Hypnosis in sport has not been an unequivocal success. Research is inconclusive. For some participants hypnosis doesn’t work and for others it works very well. So well in fact that the performance of certain individuals rises so much that statistical analysis is pointless and that it seems as if these people gain superpowers. (The Oxford Handbook of Hypnosis: Theory, Research and Practice, Oxford University Press 2008) For instance, “Charles” was able to expand his endurance test from 90 weigth presses to 350 presses whereas even a top fit American football athlete was unable to press more than 100 times.
Hypnosis as such is still little understood. The best definition of hypnosis comes from stage hypnotist Derren Brown:
Hypnosis is convincing others to go along with your story.
This definition immediately shows that there are two kinds of hypnosis. A broadly defined hypnosis that fits Derren Brown’s definition and a narrowly defined hypnosis where our brain starts to work differently than normally. Although it is quite hard to find biomarkers of hypnosis, hypnosis does seem to influence the workings of our default mode, a specific default activity found in the brain. With the default mode being less active than usual in a hypnotic trance, it seems that the integration of our experience starts to falter. With Tononi’s Information Integration Theory of consciousness, it becomes understandable that with less data integration happening in the brain in a hypnotic trance, we also become less conscious.

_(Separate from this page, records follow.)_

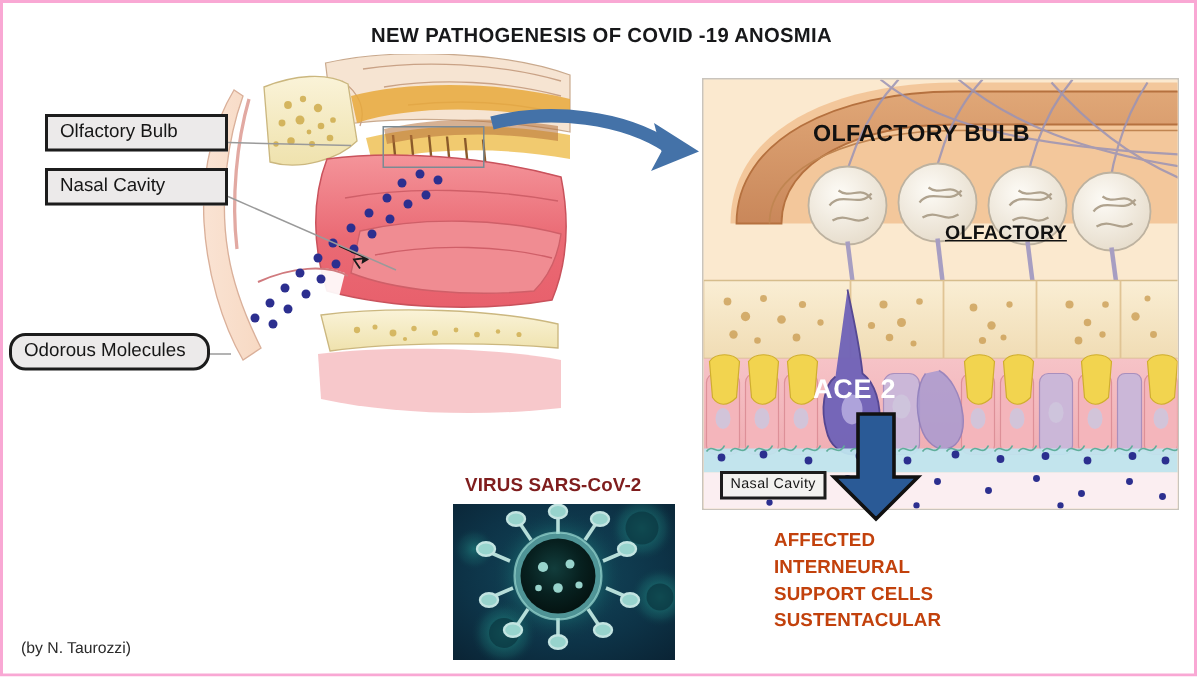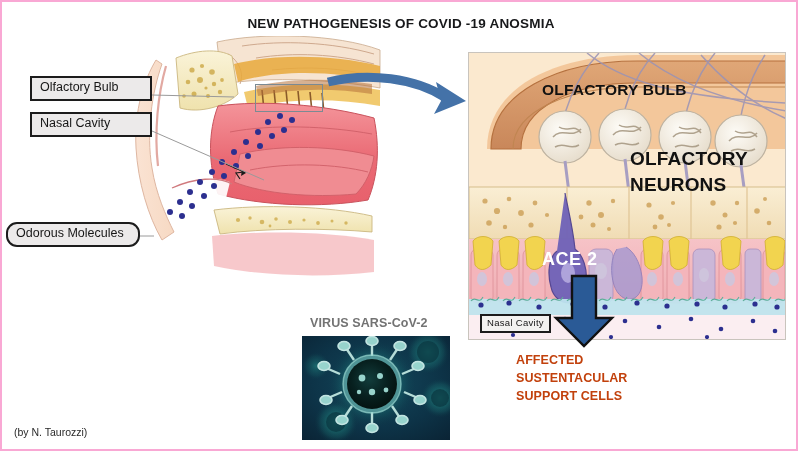--- a/index.html
+++ b/index.html
@@ -110,8 +110,9 @@
   }
   #lbl-neurons {
     left: 628px; top: 144px;
-    font-size: 19px;
+    font-size: 13px;
     line-height: 1.35;
+    text-decoration: underline;
   }
   #lbl-ace2 {
     position: absolute;

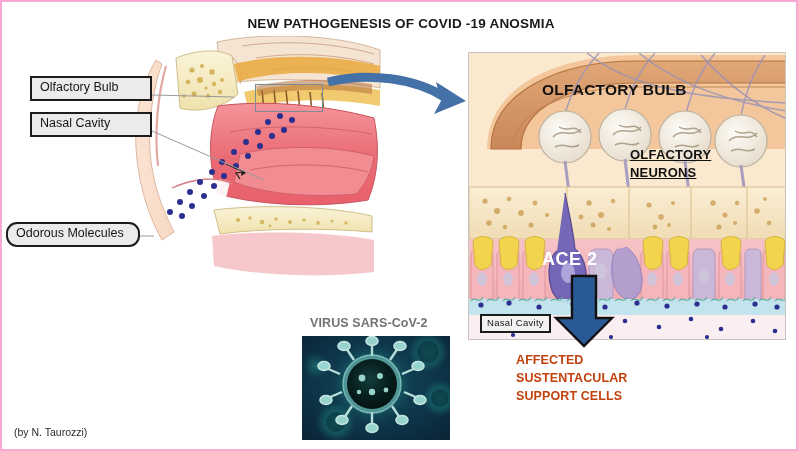--- a/index.html
+++ b/index.html
@@ -519,7 +519,6 @@
   <div class="panel-label" id="lbl-bulb">OLFACTORY BULB</div>
   <div class="panel-label" id="lbl-neurons">
     <div>OLFACTORY</div>
-    <div>NEURONS</div>
   </div>
   <div id="lbl-ace2">ACE 2</div>
 

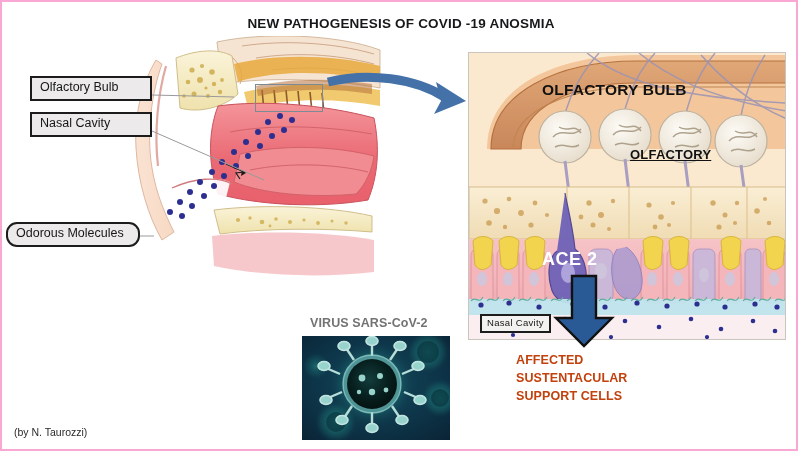--- a/index.html
+++ b/index.html
@@ -151,7 +151,7 @@
     top: 314px;
     font-size: 12.5px;
     font-weight: bold;
-    color: #737373;
+    color: #7f1d1d;
     letter-spacing: .1px;
   }
   #virus-img {

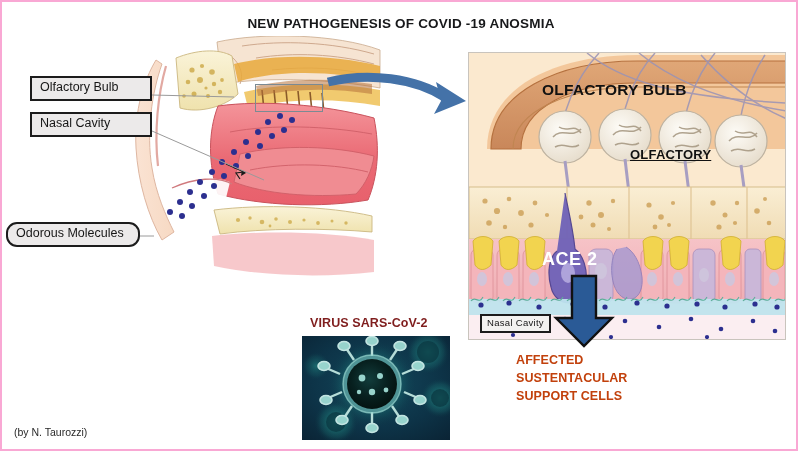--- a/index.html
+++ b/index.html
@@ -532,6 +532,7 @@
 
   <div id="affected">
     <div>AFFECTED</div>
+    <div>INTERNEURAL</div>
     <div>SUSTENTACULAR</div>
     <div>SUPPORT CELLS</div>
   </div>

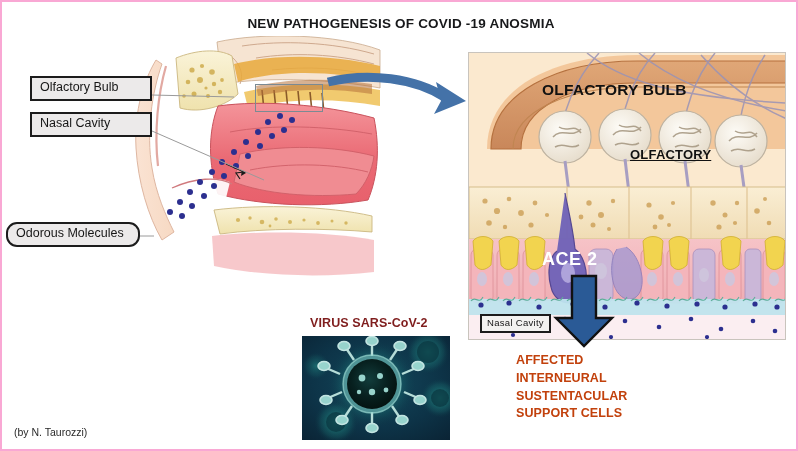--- a/index.html
+++ b/index.html
@@ -533,8 +533,8 @@
   <div id="affected">
     <div>AFFECTED</div>
     <div>INTERNEURAL</div>
+    <div>SUPPORT CELLS</div>
     <div>SUSTENTACULAR</div>
-    <div>SUPPORT CELLS</div>
   </div>
 
   <div id="virus-caption">VIRUS SARS-CoV-2</div>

For it is scientifically very clear that a hypnotic trance is quite an alternate state of consciousness.
Hypnosis in football
So does this mean that there is a role to play for hypnosis in football? I think it does. First of all, too many players suffer from anxiety or depression, or both. For those players who like to take an unconventional approach to help them get over anxiety or depression, hypnosis is an option.
Research shows that hypnosis helps specific individuals particularly well for issues with endurance. Less so with tasks that involve strength or power. What is especially interesting is that one theory is that our unconsciousness sets limits to what we seem to be able to physically endure. It is reasoned that this limit is there to protect us from damaging ourselves by enduring more than we physically can endure. It seems as if hypnosis is able, again in some specific individuals, to remove this inhibition. “Charles” noticed that after hypnosis he thought he would quit pressing after 90 times consciously, but was then amazed that his arms continued to lift weights. Most fortunately, there is no damage in these individuals that go beyond what was thought to be physically possible. So it seems that our unconsciousness is overprotective.
Finally, there are individuals who later in their career are unable to reach previous peak performance, even if they are physically able to execute the task required of them. In these cases hypnosis can help an athlete to reach previous levels of performance.
One issue that I spot with the research, is that these scientists are trying to isolate hypnosis from other forms of suggestion. They want to research narrowly defined hypnosis. By doing this they try to exclude other factors that enhance the performance of football players. These factors are motivation, rapport, general suggestions and demand characteristics. Yet, these are all part of the broadly defined hypnosis.
So given that motivation, rapport, general suggestions and demands all help to improve the performance of players and, on top of that, for some individual players they can overcome issues with endurance, broadly defined hypnosis is quite important for football. If only for the fact that for the manager it is very important to get his players to go along with his strategy or tactics. Which is an excellent translation of “convincing people to go along with your story”, the best definition of hypnosis.
It has been difficult to scientifically prove the difference between hypnotic suggestions and general suggestions. One reason could be that a general suggestion is already hypnotic in nature. Yet, words matter. One experiment showed that with hypnotic pain control, depending on the words used in the hypnotic suggestions, the body and the brain consistently use a physically different way of blocking the pain. Using the right words has been shown to have a dramatic different effect on people hearing them.
So for football clubs I recommend checking which players like to go on an adventure and see what they can achieve with hypnosis. The next step is to test to see whether these players are easily hypnotizable. Finally one can test whether the performance of these players increases by using both narrowly and broadly defined hypnosis.
For managers and other staff members who need to influence their players by using words, it is imperative to learn to structure their language in so called hypnotic language patterns. Often people mean well, but formulate badly. If that happens, people often get the opposite effect of what they were trying to communicate. Most people I have worked with increased their personal effectiveness when they start using hypnotic language patterns. Even if they never hypnotized a single person in their life.